民間企業「規制緩和」か? 実態は引き続き統制強化
新華社通信はまた、5月26日に「中国特色の現代企業制度の改善に関する意見」という別の文書を発表しました。この文書の日付は「2024年9月21日」とされており、次のような方針が示されています。
「党委委員による重大事項の討議・決定の境界を明確にする」「党が幹部や人材を管理することと市場メカニズムとの融合モデルを模索する」「非公有制企業における党の建設を強化する」などが明記されており、党組織と企業の経営陣の間で「意思疎通や協議、懇談」を実施するよう提案しています。
鐘原は、「この新たな文書は一見すると民営企業への規制緩和を示唆しているように見えるが、実際には文中の内容が矛盾に満ちており、中国経済が抱える問題に対する中南海の新たな指導層の苦悩と限界を浮き彫りにしている」と指摘しています。
鐘原はまた、「習近平氏の統治理念と相反する内容の『過去の日付』の文書が集中的に発表されていることは、中共の新たな指導層が政策転換のシグナルを意図的に発している可能性を示している」と述べました。
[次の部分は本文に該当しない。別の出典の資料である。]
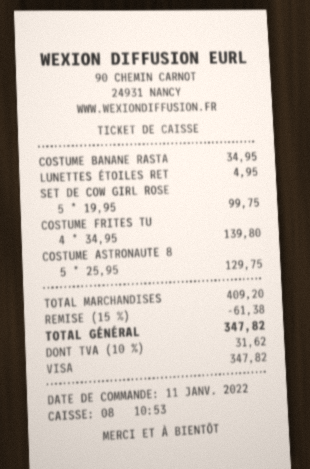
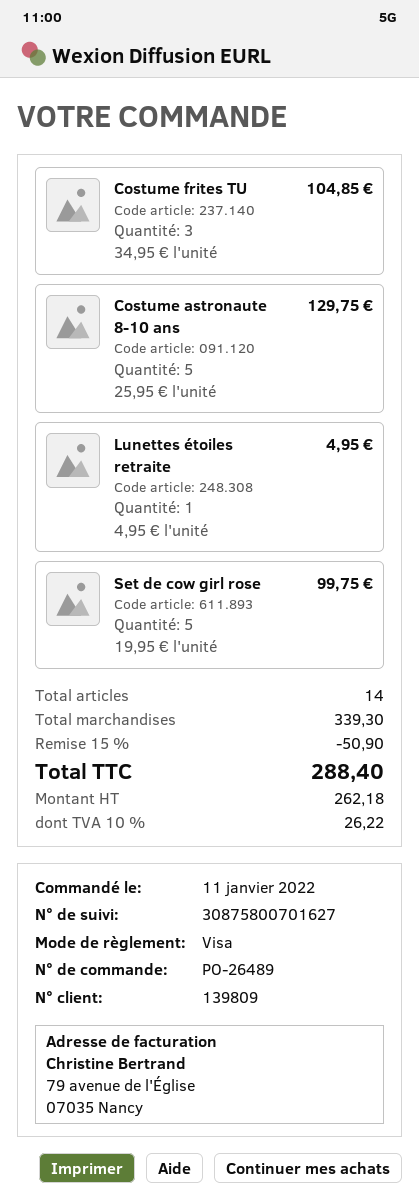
COSTUME BANANE RASTA: 1 x 34.95 = 34.95 -> none
COSTUME FRITES TU: 4 x 34.95 = 139.80 -> 3 x 34.95 = 104.85
subtotal: 409.20 -> 339.30
discount: 15% = 61.38 -> 15% = 50.90
tax: 10% = 31.62 -> 10% = 26.22
total: 347.82 -> 288.40

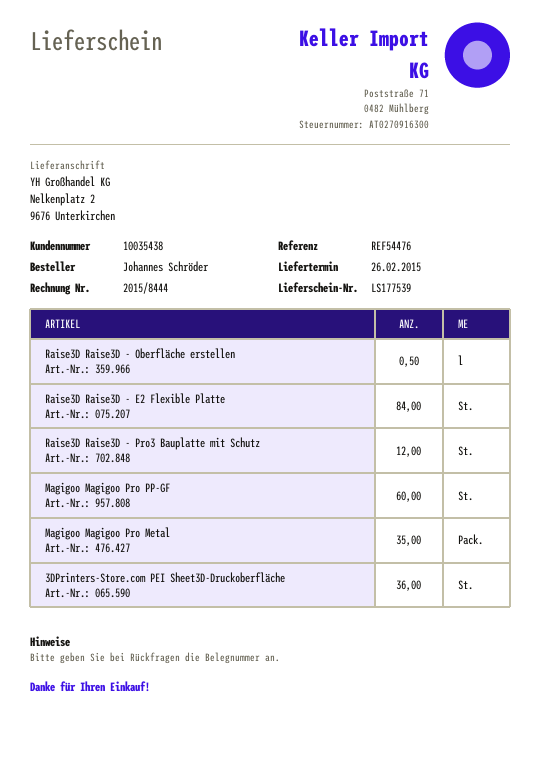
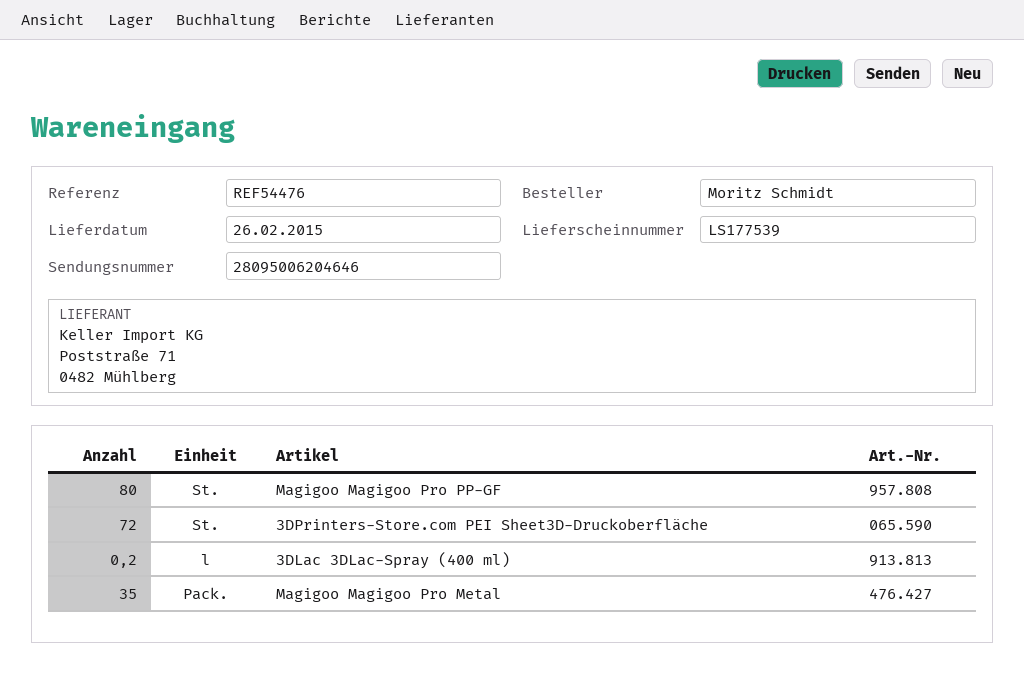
ordered by: Johannes Schröder -> Moritz Schmidt
Raise3D Raise3D - Oberfläche erstellen: 0.5 -> none
Raise3D Raise3D - E2 Flexible Platte: 84 -> none
Raise3D Raise3D - Pro3 Bauplatte mit Schutz: 12 -> none
Magigoo Magigoo Pro PP-GF: 60 -> 80
3DPrinters-Store.com PEI Sheet3D-Druckoberfläche: 36 -> 72
3DLac 3DLac-Spray (400 ml): none -> 0.2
しかし「中共政権が存続する限り、国有企業への統制を本当に解くことはあり得ず、誰が党のトップになっても根本的な変化は望めない」とも強調しました。
軍報の微妙な表現 「政権交代」示唆の可能性も
6月2日には、中共軍報が「革命軍人の忠誠心を磨け」と題した記事を発表しました。記事全体は軍の忠誠に関する内容でしたが、「軍委主席責任制」や習近平の名前は一切登場せず、コメント欄には短文の「水田に苗を植える、時機に応じて行動せよ」といった内容の補足が掲載されました。
唐靖遠は、「中共の宣伝メディアは『上下呼応』の表現技法をよく用いる」とし、この記事では「軍人の忠誠心も時流に合わせて調整すべき」と暗示していると分析しました。
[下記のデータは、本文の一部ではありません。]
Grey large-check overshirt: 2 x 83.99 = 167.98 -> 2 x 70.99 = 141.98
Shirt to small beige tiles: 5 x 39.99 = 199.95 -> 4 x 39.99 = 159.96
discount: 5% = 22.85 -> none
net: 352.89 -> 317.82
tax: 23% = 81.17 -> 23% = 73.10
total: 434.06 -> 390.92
「かつては習主席に対する忠誠が求められたが、今後は『植え替え』を行うべきという含意だ」と唐靖遠は指摘しています。
陝西省で550人が連名 習近平政権下での冤罪急増を告発
6月9日には、中国の人権団体「維権網(いけんもう)」が「陝西省の請願者による前国家指導者胡錦濤(こ・きんとう)、汪洋宛ての連名書簡」を公開しました。この書簡には550人の陝西省住民の署名があり、習近平政権下で同省が「法の及ばぬ地」と化し、冤罪が激増していると訴えています。
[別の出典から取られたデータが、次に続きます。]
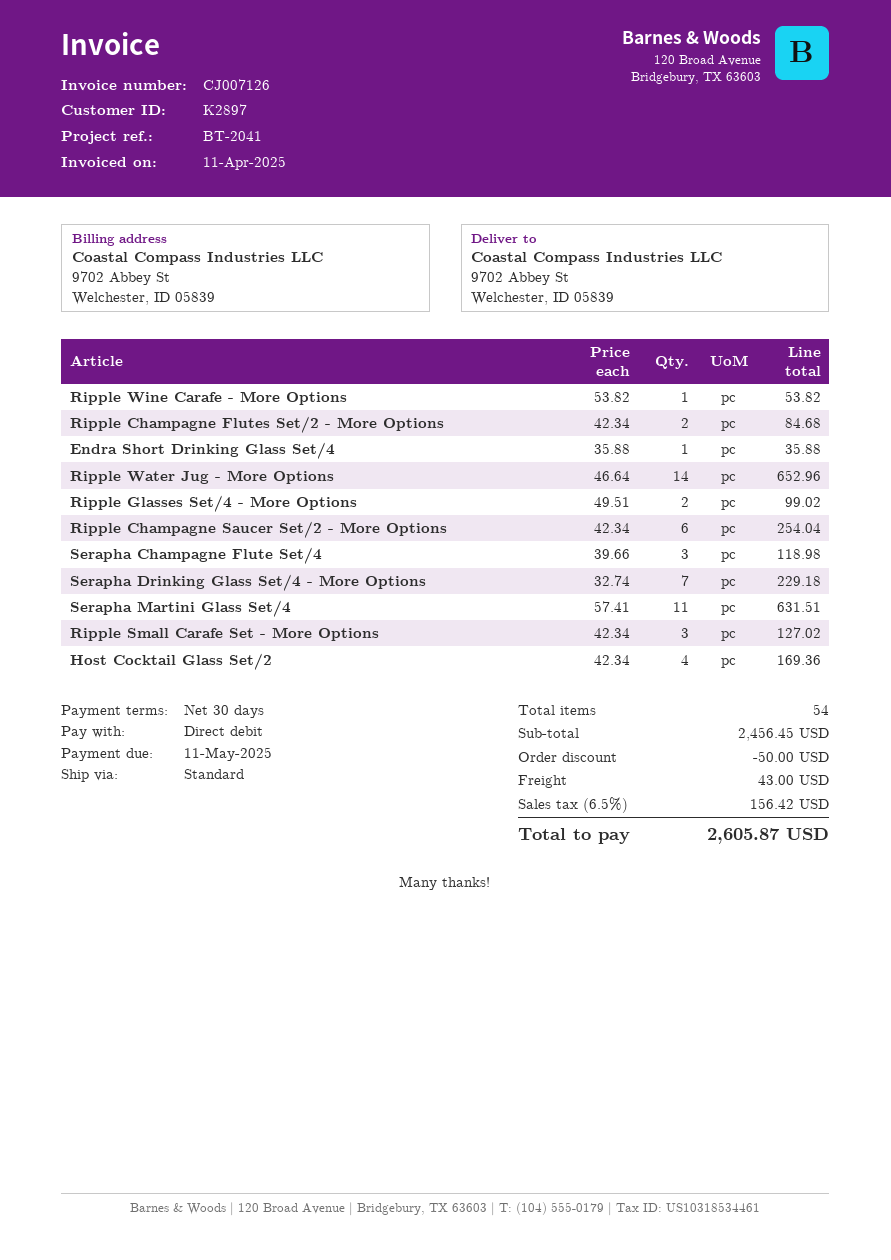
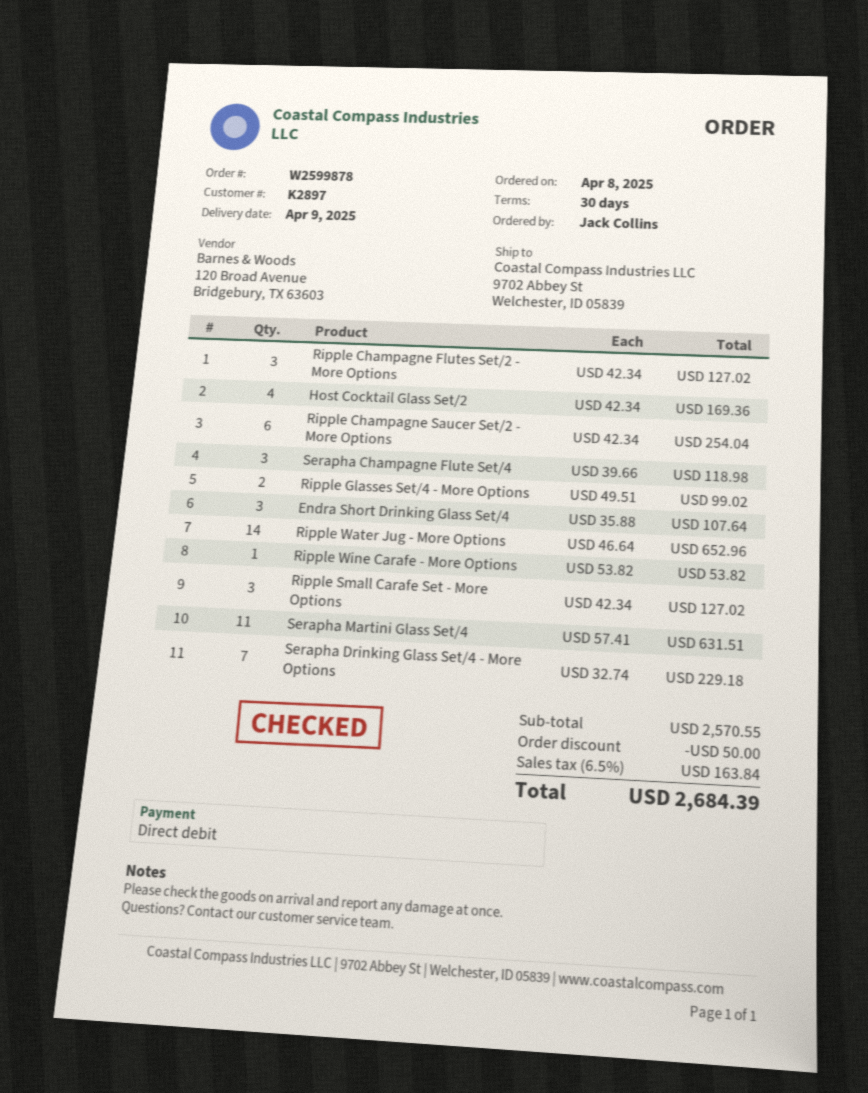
Ripple Champagne Flutes Set/2 - More Options: 2 x 42.34 = 84.68 -> 3 x 42.34 = 127.02
Endra Short Drinking Glass Set/4: 1 x 35.88 = 35.88 -> 3 x 35.88 = 107.64
subtotal: 2456.45 -> 2570.55
shipping: 43.00 -> none
tax: 6.5% = 156.42 -> 6.5% = 163.84
total: 2605.87 -> 2684.39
書簡では、「2013年以降、当局に通報し続けてすでに10年以上が経過したが、いまだに一件も立件されていない。通報者は逆に報復を受け、軽い場合は公職追放・給与差し止め、重い場合はでっち上げの罪で投獄され、負傷・後遺症・死亡に至る例すらある」と記されています。
胡錦濤や汪洋はいずれもすでに引退した中共の元高官であり、習近平とはまったく異なる統治思想を持つ人物です。
この事件は改めて、習近平がすでに政権を退いたのではないかという外部からの疑念を呼び起こし、その失脚をめぐる臆測を裏付ける材料ともなっています。